_WORK ITEM_:
Transcribe the whole listing exactly, but do not carry over its pictures.

┄┄┄┄┄┄┄┄┄┄

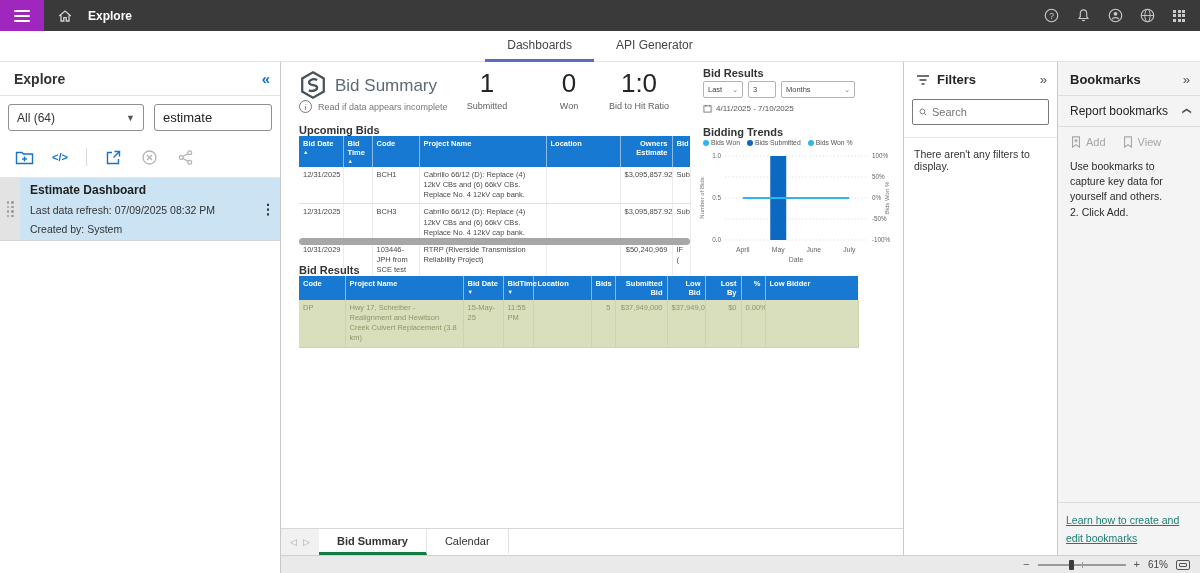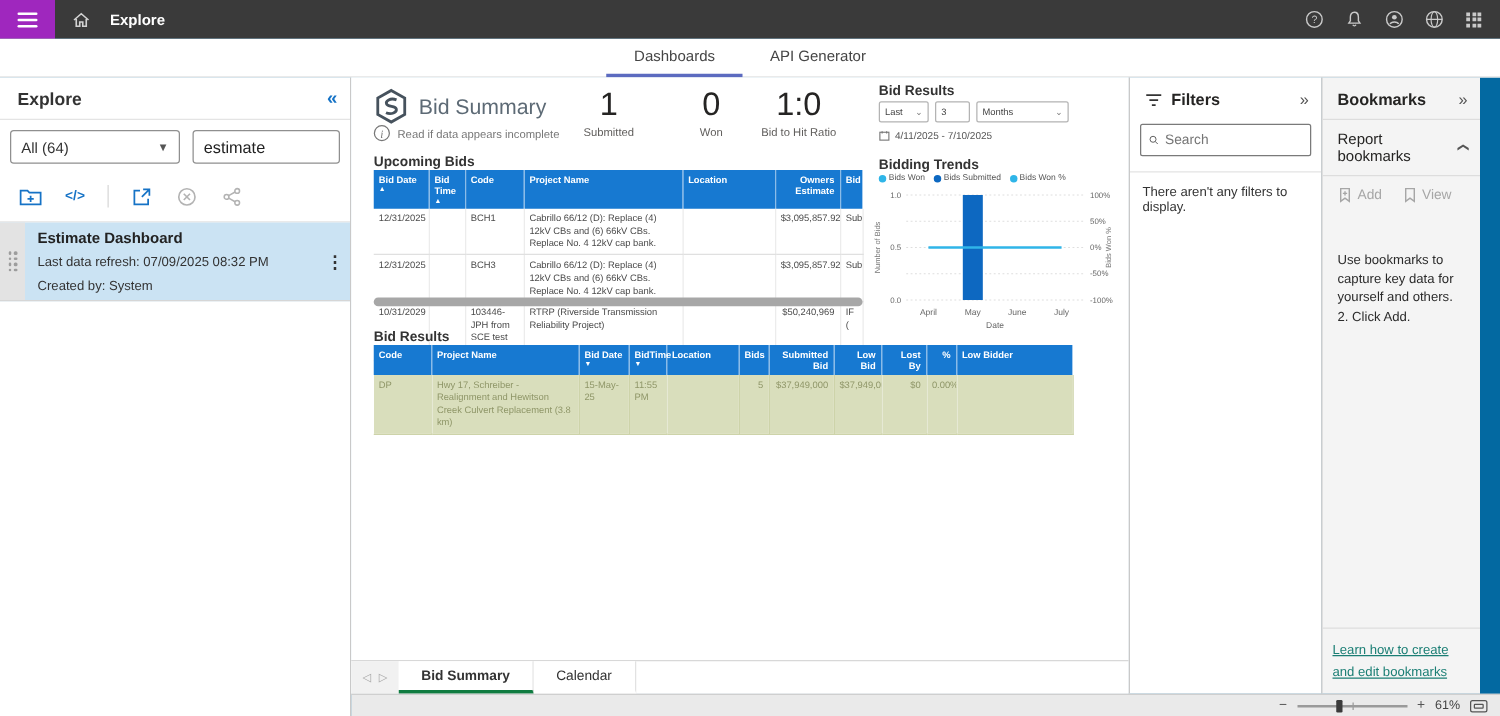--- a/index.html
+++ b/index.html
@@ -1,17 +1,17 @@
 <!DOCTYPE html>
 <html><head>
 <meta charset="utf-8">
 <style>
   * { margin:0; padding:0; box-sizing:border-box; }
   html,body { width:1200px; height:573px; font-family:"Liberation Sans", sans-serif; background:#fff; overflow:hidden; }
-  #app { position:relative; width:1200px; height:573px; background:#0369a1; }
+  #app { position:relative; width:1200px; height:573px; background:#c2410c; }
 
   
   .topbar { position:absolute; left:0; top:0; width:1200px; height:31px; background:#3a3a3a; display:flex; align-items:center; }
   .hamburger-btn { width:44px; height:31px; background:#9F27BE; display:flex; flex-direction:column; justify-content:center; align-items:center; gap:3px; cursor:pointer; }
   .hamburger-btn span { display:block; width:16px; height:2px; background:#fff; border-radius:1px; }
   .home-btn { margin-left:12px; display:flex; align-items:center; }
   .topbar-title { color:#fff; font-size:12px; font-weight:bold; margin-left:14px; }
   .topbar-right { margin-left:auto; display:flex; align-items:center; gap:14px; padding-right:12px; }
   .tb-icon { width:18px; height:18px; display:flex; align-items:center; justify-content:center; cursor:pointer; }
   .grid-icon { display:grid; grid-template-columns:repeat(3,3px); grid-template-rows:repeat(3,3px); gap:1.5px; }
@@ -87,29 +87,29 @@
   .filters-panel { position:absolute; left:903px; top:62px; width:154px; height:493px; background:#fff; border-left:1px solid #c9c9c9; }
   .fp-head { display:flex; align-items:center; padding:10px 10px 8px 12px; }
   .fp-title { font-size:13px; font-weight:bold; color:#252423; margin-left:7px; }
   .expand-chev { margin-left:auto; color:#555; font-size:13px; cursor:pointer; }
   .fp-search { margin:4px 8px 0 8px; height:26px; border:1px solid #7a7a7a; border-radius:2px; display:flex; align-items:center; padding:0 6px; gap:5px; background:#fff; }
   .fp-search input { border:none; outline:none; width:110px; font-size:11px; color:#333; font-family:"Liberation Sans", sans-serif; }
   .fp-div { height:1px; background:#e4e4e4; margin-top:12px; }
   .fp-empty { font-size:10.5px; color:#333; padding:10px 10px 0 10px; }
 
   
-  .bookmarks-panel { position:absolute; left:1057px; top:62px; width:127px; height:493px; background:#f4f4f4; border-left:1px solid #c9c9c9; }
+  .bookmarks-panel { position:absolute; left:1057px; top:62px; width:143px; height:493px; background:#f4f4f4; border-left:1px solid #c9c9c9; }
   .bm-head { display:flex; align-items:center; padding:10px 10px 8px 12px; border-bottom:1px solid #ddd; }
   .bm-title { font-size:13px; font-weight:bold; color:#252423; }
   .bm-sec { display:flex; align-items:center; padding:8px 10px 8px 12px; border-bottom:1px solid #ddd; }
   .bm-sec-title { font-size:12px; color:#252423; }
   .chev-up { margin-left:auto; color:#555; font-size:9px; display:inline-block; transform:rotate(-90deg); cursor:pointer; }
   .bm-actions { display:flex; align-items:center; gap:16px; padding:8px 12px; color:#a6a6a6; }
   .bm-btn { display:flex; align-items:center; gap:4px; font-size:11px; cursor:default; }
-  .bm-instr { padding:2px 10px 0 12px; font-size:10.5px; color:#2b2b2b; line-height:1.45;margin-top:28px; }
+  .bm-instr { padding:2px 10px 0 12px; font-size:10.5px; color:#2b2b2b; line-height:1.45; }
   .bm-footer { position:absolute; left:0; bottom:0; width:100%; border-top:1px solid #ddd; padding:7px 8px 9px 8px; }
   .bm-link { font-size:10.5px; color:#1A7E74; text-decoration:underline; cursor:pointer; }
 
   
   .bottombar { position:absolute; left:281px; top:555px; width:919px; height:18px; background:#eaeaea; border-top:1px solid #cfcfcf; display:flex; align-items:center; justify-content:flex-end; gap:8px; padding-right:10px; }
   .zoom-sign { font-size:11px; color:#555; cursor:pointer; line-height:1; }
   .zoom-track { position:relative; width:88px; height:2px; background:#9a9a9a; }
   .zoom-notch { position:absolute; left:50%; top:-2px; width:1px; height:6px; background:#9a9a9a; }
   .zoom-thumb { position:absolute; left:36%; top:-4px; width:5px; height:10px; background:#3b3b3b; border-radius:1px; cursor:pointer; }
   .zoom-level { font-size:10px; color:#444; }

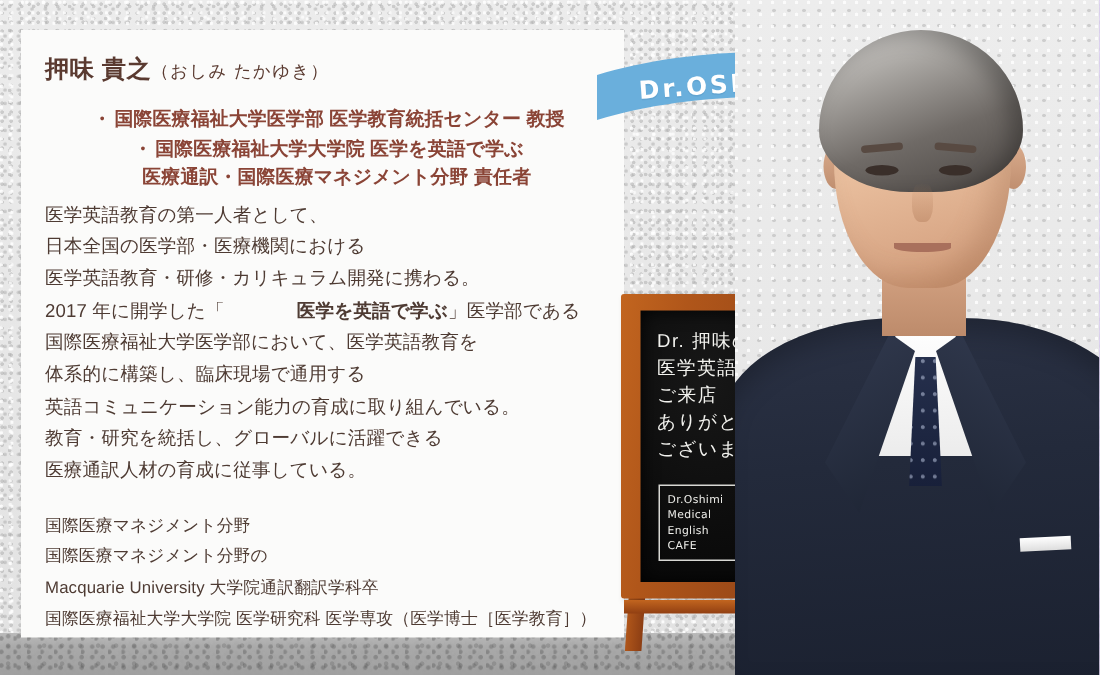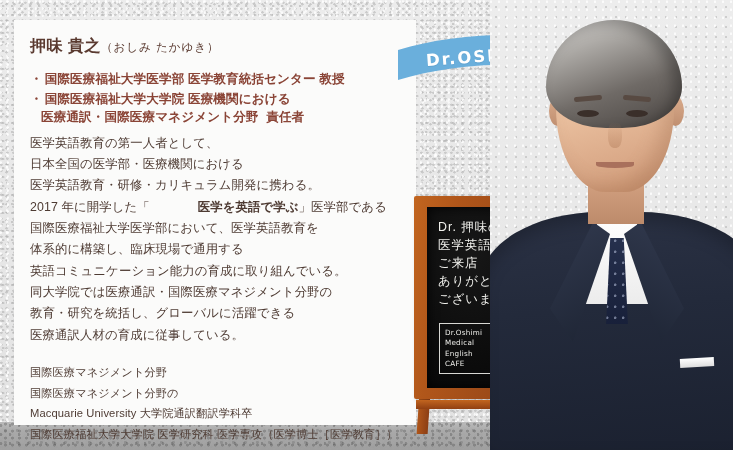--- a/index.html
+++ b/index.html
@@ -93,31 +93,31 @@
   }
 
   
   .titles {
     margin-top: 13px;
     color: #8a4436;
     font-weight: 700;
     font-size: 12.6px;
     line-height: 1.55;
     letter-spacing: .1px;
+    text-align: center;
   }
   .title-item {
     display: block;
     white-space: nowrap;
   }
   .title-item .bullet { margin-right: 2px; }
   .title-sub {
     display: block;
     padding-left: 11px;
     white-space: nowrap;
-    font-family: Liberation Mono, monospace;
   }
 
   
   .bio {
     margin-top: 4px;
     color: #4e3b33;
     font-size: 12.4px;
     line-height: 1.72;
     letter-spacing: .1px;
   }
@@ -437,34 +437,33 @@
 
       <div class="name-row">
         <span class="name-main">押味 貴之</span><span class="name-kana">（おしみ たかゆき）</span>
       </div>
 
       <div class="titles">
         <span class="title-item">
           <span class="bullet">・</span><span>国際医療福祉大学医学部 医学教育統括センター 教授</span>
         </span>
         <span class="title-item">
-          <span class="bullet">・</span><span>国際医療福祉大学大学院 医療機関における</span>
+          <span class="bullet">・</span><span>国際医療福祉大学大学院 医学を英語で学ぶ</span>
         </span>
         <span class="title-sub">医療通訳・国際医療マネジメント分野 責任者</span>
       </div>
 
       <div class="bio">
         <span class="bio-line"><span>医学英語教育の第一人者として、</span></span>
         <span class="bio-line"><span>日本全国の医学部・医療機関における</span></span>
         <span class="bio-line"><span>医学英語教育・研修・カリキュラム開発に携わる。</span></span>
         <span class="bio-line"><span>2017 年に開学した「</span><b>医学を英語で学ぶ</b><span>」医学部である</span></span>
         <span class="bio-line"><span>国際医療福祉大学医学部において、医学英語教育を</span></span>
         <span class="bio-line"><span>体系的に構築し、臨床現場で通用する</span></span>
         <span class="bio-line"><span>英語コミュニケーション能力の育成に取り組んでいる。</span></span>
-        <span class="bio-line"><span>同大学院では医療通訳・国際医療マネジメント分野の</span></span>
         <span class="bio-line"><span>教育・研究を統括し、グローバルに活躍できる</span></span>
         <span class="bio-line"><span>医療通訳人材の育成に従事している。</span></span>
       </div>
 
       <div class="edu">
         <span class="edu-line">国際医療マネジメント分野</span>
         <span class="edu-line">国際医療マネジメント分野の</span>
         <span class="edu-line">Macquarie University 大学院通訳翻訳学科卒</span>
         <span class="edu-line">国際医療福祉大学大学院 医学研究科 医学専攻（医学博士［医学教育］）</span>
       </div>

┄┄┄┄┄┄┄┄┄┄

_COMPLETED EXERCISE_:
--- a/index.html
+++ b/index.html
@@ -1,17 +1,17 @@
 <!DOCTYPE html>
 <html><head>
 <meta charset="utf-8">
 <style>
   * { margin:0; padding:0; box-sizing:border-box; }
   html,body { width:1200px; height:573px; font-family:"Liberation Sans", sans-serif; background:#fff; overflow:hidden; }
-  #app { position:relative; width:1200px; height:573px; background:#0369a1; }
+  #app { position:relative; width:1200px; height:573px; background:#c2410c; }
 
   
   .topbar { position:absolute; left:0; top:0; width:1200px; height:31px; background:#3a3a3a; display:flex; align-items:center; }
   .hamburger-btn { width:44px; height:31px; background:#9F27BE; display:flex; flex-direction:column; justify-content:center; align-items:center; gap:3px; cursor:pointer; }
   .hamburger-btn span { display:block; width:16px; height:2px; background:#fff; border-radius:1px; }
   .home-btn { margin-left:12px; display:flex; align-items:center; }
   .topbar-title { color:#fff; font-size:12px; font-weight:bold; margin-left:14px; }
   .topbar-right { margin-left:auto; display:flex; align-items:center; gap:14px; padding-right:12px; }
   .tb-icon { width:18px; height:18px; display:flex; align-items:center; justify-content:center; cursor:pointer; }
   .grid-icon { display:grid; grid-template-columns:repeat(3,3px); grid-template-rows:repeat(3,3px); gap:1.5px; }
@@ -87,29 +87,29 @@
   .filters-panel { position:absolute; left:903px; top:62px; width:154px; height:493px; background:#fff; border-left:1px solid #c9c9c9; }
   .fp-head { display:flex; align-items:center; padding:10px 10px 8px 12px; }
   .fp-title { font-size:13px; font-weight:bold; color:#252423; margin-left:7px; }
   .expand-chev { margin-left:auto; color:#555; font-size:13px; cursor:pointer; }
   .fp-search { margin:4px 8px 0 8px; height:26px; border:1px solid #7a7a7a; border-radius:2px; display:flex; align-items:center; padding:0 6px; gap:5px; background:#fff; }
   .fp-search input { border:none; outline:none; width:110px; font-size:11px; color:#333; font-family:"Liberation Sans", sans-serif; }
   .fp-div { height:1px; background:#e4e4e4; margin-top:12px; }
   .fp-empty { font-size:10.5px; color:#333; padding:10px 10px 0 10px; }
 
   
-  .bookmarks-panel { position:absolute; left:1057px; top:62px; width:127px; height:493px; background:#f4f4f4; border-left:1px solid #c9c9c9; }
+  .bookmarks-panel { position:absolute; left:1057px; top:62px; width:143px; height:493px; background:#f4f4f4; border-left:1px solid #c9c9c9; }
   .bm-head { display:flex; align-items:center; padding:10px 10px 8px 12px; border-bottom:1px solid #ddd; }
   .bm-title { font-size:13px; font-weight:bold; color:#252423; }
   .bm-sec { display:flex; align-items:center; padding:8px 10px 8px 12px; border-bottom:1px solid #ddd; }
   .bm-sec-title { font-size:12px; color:#252423; }
   .chev-up { margin-left:auto; color:#555; font-size:9px; display:inline-block; transform:rotate(-90deg); cursor:pointer; }
   .bm-actions { display:flex; align-items:center; gap:16px; padding:8px 12px; color:#a6a6a6; }
   .bm-btn { display:flex; align-items:center; gap:4px; font-size:11px; cursor:default; }
-  .bm-instr { padding:2px 10px 0 12px; font-size:10.5px; color:#2b2b2b; line-height:1.45;margin-top:28px; }
+  .bm-instr { padding:2px 10px 0 12px; font-size:10.5px; color:#2b2b2b; line-height:1.45; }
   .bm-footer { position:absolute; left:0; bottom:0; width:100%; border-top:1px solid #ddd; padding:7px 8px 9px 8px; }
   .bm-link { font-size:10.5px; color:#1A7E74; text-decoration:underline; cursor:pointer; }
 
   
   .bottombar { position:absolute; left:281px; top:555px; width:919px; height:18px; background:#eaeaea; border-top:1px solid #cfcfcf; display:flex; align-items:center; justify-content:flex-end; gap:8px; padding-right:10px; }
   .zoom-sign { font-size:11px; color:#555; cursor:pointer; line-height:1; }
   .zoom-track { position:relative; width:88px; height:2px; background:#9a9a9a; }
   .zoom-notch { position:absolute; left:50%; top:-2px; width:1px; height:6px; background:#9a9a9a; }
   .zoom-thumb { position:absolute; left:36%; top:-4px; width:5px; height:10px; background:#3b3b3b; border-radius:1px; cursor:pointer; }
   .zoom-level { font-size:10px; color:#444; }

--- a/index.html
+++ b/index.html
@@ -93,31 +93,31 @@
   }
 
   
   .titles {
     margin-top: 13px;
     color: #8a4436;
     font-weight: 700;
     font-size: 12.6px;
     line-height: 1.55;
     letter-spacing: .1px;
+    text-align: center;
   }
   .title-item {
     display: block;
     white-space: nowrap;
   }
   .title-item .bullet { margin-right: 2px; }
   .title-sub {
     display: block;
     padding-left: 11px;
     white-space: nowrap;
-    font-family: Liberation Mono, monospace;
   }
 
   
   .bio {
     margin-top: 4px;
     color: #4e3b33;
     font-size: 12.4px;
     line-height: 1.72;
     letter-spacing: .1px;
   }
@@ -437,34 +437,33 @@
 
       <div class="name-row">
         <span class="name-main">押味 貴之</span><span class="name-kana">（おしみ たかゆき）</span>
       </div>
 
       <div class="titles">
         <span class="title-item">
           <span class="bullet">・</span><span>国際医療福祉大学医学部 医学教育統括センター 教授</span>
         </span>
         <span class="title-item">
-          <span class="bullet">・</span><span>国際医療福祉大学大学院 医療機関における</span>
+          <span class="bullet">・</span><span>国際医療福祉大学大学院 医学を英語で学ぶ</span>
         </span>
         <span class="title-sub">医療通訳・国際医療マネジメント分野 責任者</span>
       </div>
 
       <div class="bio">
         <span class="bio-line"><span>医学英語教育の第一人者として、</span></span>
         <span class="bio-line"><span>日本全国の医学部・医療機関における</span></span>
         <span class="bio-line"><span>医学英語教育・研修・カリキュラム開発に携わる。</span></span>
         <span class="bio-line"><span>2017 年に開学した「</span><b>医学を英語で学ぶ</b><span>」医学部である</span></span>
         <span class="bio-line"><span>国際医療福祉大学医学部において、医学英語教育を</span></span>
         <span class="bio-line"><span>体系的に構築し、臨床現場で通用する</span></span>
         <span class="bio-line"><span>英語コミュニケーション能力の育成に取り組んでいる。</span></span>
-        <span class="bio-line"><span>同大学院では医療通訳・国際医療マネジメント分野の</span></span>
         <span class="bio-line"><span>教育・研究を統括し、グローバルに活躍できる</span></span>
         <span class="bio-line"><span>医療通訳人材の育成に従事している。</span></span>
       </div>
 
       <div class="edu">
         <span class="edu-line">国際医療マネジメント分野</span>
         <span class="edu-line">国際医療マネジメント分野の</span>
         <span class="edu-line">Macquarie University 大学院通訳翻訳学科卒</span>
         <span class="edu-line">国際医療福祉大学大学院 医学研究科 医学専攻（医学博士［医学教育］）</span>
       </div>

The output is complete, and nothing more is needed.